# Chapter 7. Introduction to Data Visualization with Seaborn



Seaborn is a powerful Python library for creating data visualizations. It was developed in order to make it easy to create the most common types of plots. The plot can be created with just a few lines of Seaborn code.

- Data visualization is often a huge component of both the data exploration phase and the communication of results
- Advantages:
   1. Seaborn's main purpose is to make data visualization easy.
   2. Seaborn works extremely well with pandas data structures.
   3. Finally, it's built on top of Matplotlib, which is another Python visualization library.

## 7.1 Introduction to Seaborn



## Getting started

```
import matplotlib.pyplot as plt
import seaborn as sns
```

## Scatter plot

```
import matplotlib.pyplot as plt
import seaborn as sns

height = [62, 64, 69, 75, 66, 68, 65, 71, 76, 33]
weight = [120, 136, 148, 175, 137, 165, 154, 172, 200, 187]

sns.scatterplot(x=height, y=weight)
plt.show()
```

## Count plot

```
import matplotlib.pyplot as plt
import seaborn as sns

gender = ["Female", "Female", "Female", "Female", 
          "Male", "Male", "Male", "Male", "Male", "Male"]

sns.countplot(x=gender)
plt.show()
```

## Using pandas with Seaborn

### Pandas

- A python library for data analysis.
- It can easily read datasets from many types of files including csv and txt files.
- pandas supports several types of data structures, but the most common one is the DataFrame object.

```
import pandas as pd
df = pd.read_csv("file.csv")
df.head()
```

### Using dataframes with countplot()

How to make a count plot with a DataFrame instead of a list of data.

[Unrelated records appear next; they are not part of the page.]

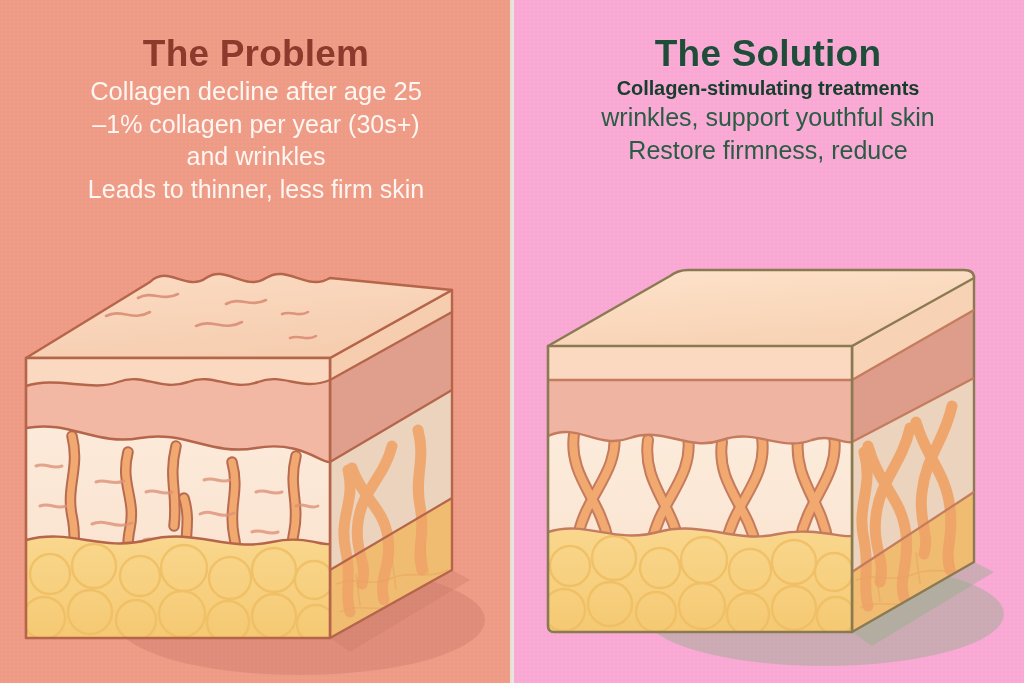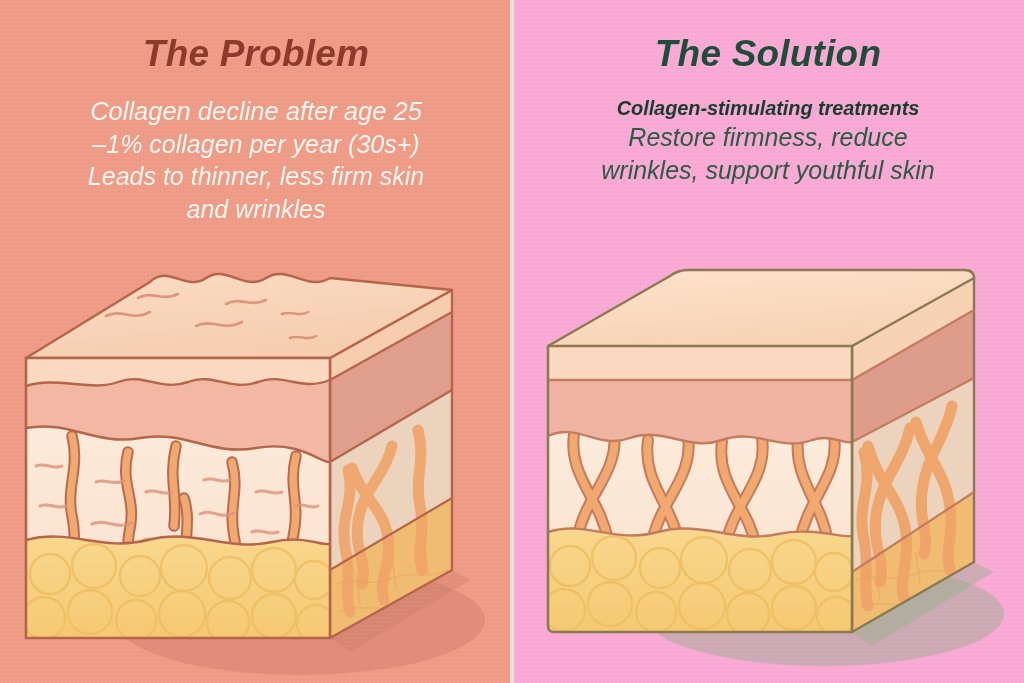--- a/index.html
+++ b/index.html
@@ -7,7 +7,7 @@
     width:1024px;height:683px;overflow:hidden;
     font-family:"Liberation Sans", sans-serif;
   }
-  .stage{position:relative;width:1024px;height:479px;display:flex;font-style:italic;}
+  .stage{position:relative;width:1024px;height:479px;display:flex;}
 
   .panel{position:relative;width:512px;height:683px;overflow:hidden;}
   .panel-problem{background:#EE9A85;}

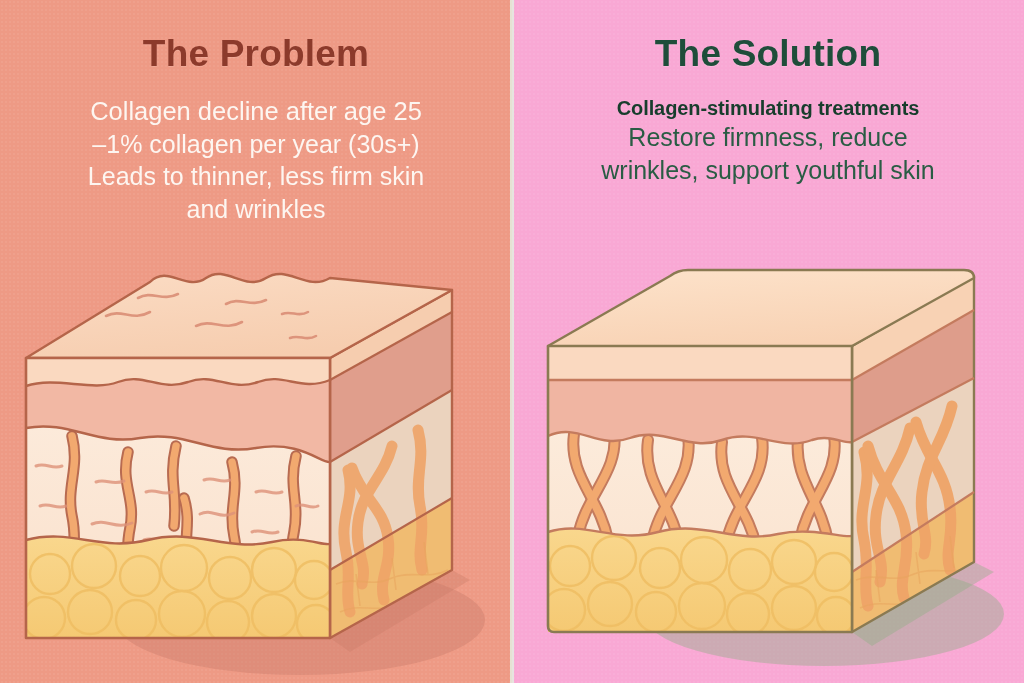--- a/index.html
+++ b/index.html
@@ -34,7 +34,7 @@
   .title-problem{color:#8C3A2B;text-shadow:0 1px 0 rgba(255,255,255,.12);}
   .title-solution{color:#1F4D3A;text-shadow:0 1px 0 rgba(255,255,255,.18);}
 
-  .lines{margin-top:20px;}
+  .lines{}
   .line{line-height:1.30;}
 
   .problem-line{color:#FDF6F1;font-size:25px;font-weight:500;}

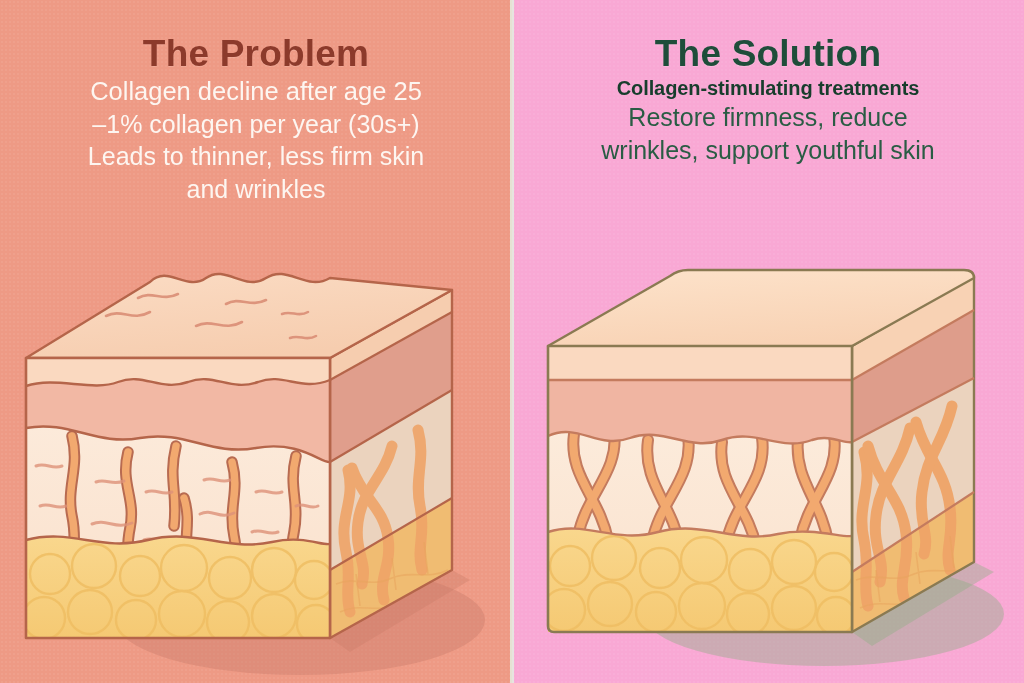--- a/index.html
+++ b/index.html
@@ -215,8 +215,8 @@
       <h1 class="title title-solution">The Solution</h1>
       <div class="lines">
         <div class="line sol-lead">Collagen-stimulating treatments</div>
+        <div class="line sol-line">wrinkles, support youthful skin</div>
         <div class="line sol-line">Restore firmness, reduce</div>
-        <div class="line sol-line">wrinkles, support youthful skin</div>
       </div>
     </div>
 

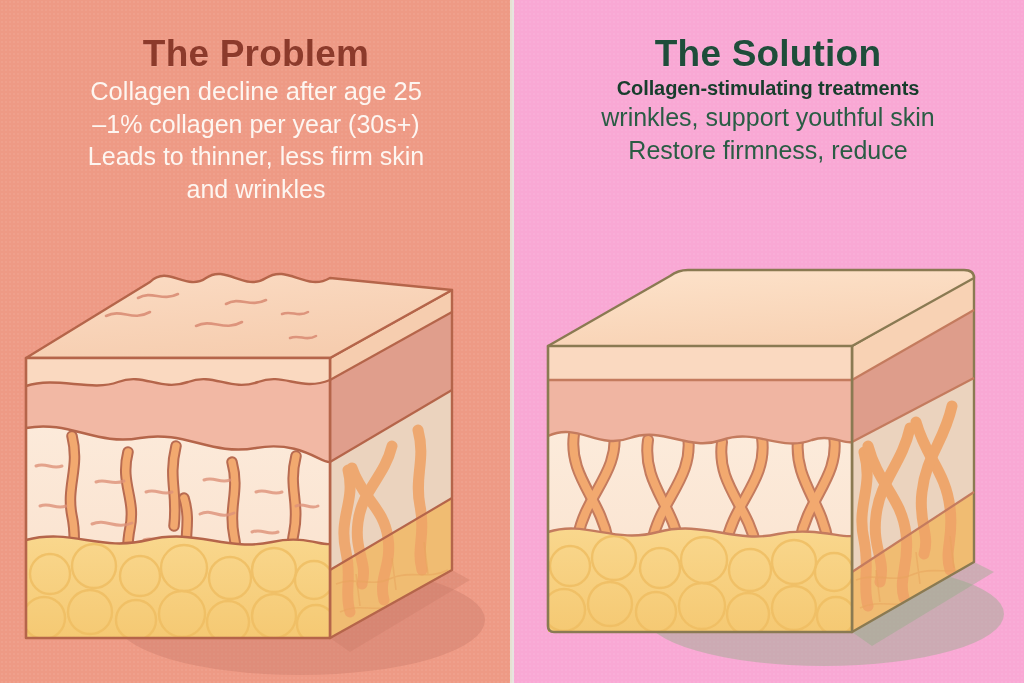--- a/index.html
+++ b/index.html
@@ -58,8 +58,8 @@
       <div class="lines">
         <div class="line problem-line first">Collagen decline after age 25</div>
         <div class="line problem-line">–1% collagen per year (30s+)</div>
+        <div class="line problem-line">and wrinkles</div>
         <div class="line problem-line">Leads to thinner, less firm skin</div>
-        <div class="line problem-line">and wrinkles</div>
       </div>
     </div>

- Important observation: Seaborn looks OK with **TIDY** dataframes.
   - "Tidy data" means that each observation has its own row and each variable has its own column.

```
import pandas as pd
import matplotlib.pyplot as plt
import seaborn as sns

df = pd.read_csv("file.csv")
sns.countplot(x="how_masculine", data=df)
plt.show()
```

### Adding a third variable with hue

Another big advantage that Seaborn offers is the ability to quickly add a third variable to your plots by adding color.

#### 1. Basic scatter plot

```
import pandas as pd
import matplotlib.pyplot as plt
import seaborn as sns

df = pd.read_csv("file.csv")
sns.countplot(x="total_bill", y="tip", data=df)
plt.show()
```

#### 2. Scatter plot with ``hue``

    - You can set the "hue" parameter equal to the DataFrame column name and then Seaborn will automatically color each point
    - It will add a legend to the plot automatically
    - Hue is available in most of Seaborn's plot types.

```
import pandas as pd
import matplotlib.pyplot as plt
import seaborn as sns

df = pd.read_csv("file.csv")
sns.scatter(x="total_bill", y="tip", data=df, 
              hue="smoker")
plt.show()
```

#### 3. Setting hue order with ``hue_order``
    
- Hue also allows you to assert more control over the ordering and coloring of each value.
    - The "hue order" parameter takes in a list of values and will set the order of the values in the plot accordingly.

```
import pandas as pd
import matplotlib.pyplot as plt
import seaborn as sns

df = pd.read_csv("file.csv")
sns.scatter(x="total_bill", y="tip", data=df, 
              hue="smoker", hue_order=["Yes","No"])
plt.show()
```

#### 4. Specifying hue colors with ``pallete``

- You can also control the colors assigned to each value using the ``palette`` parameter.`
    - This parameter takes in a dictionary, which is a data structure that has key-value pairs.
    - This dictionary should map the variable values to the colors you want to represent the value.

```
import pandas as pd
import matplotlib.pyplot as plt
import seaborn as sns

df = pd.read_csv("file.csv")
hue_colors = {"Yes":"black",
              "No":"red"}
sns.scatter(x="total_bill", y="tip", data=df, 
              hue="smoker", pallete=hue_colors)
plt.show()
```

#### 5. Using hue with count plots

```
import pandas as pd
import matplotlib.pyplot as plt
import seaborn as sns

df = pd.read_csv("file.csv")
sns.countplot(x="smoker", data=df, hue="sex")
plt.show()
```

## 7.2 Visualizing two quantitative variables

### Introduction to relational plots and subplots

Many questions in data science are centered around describing the relationship between two quantitative variables. Seaborn calls plots that visualize this relationship "relational plots".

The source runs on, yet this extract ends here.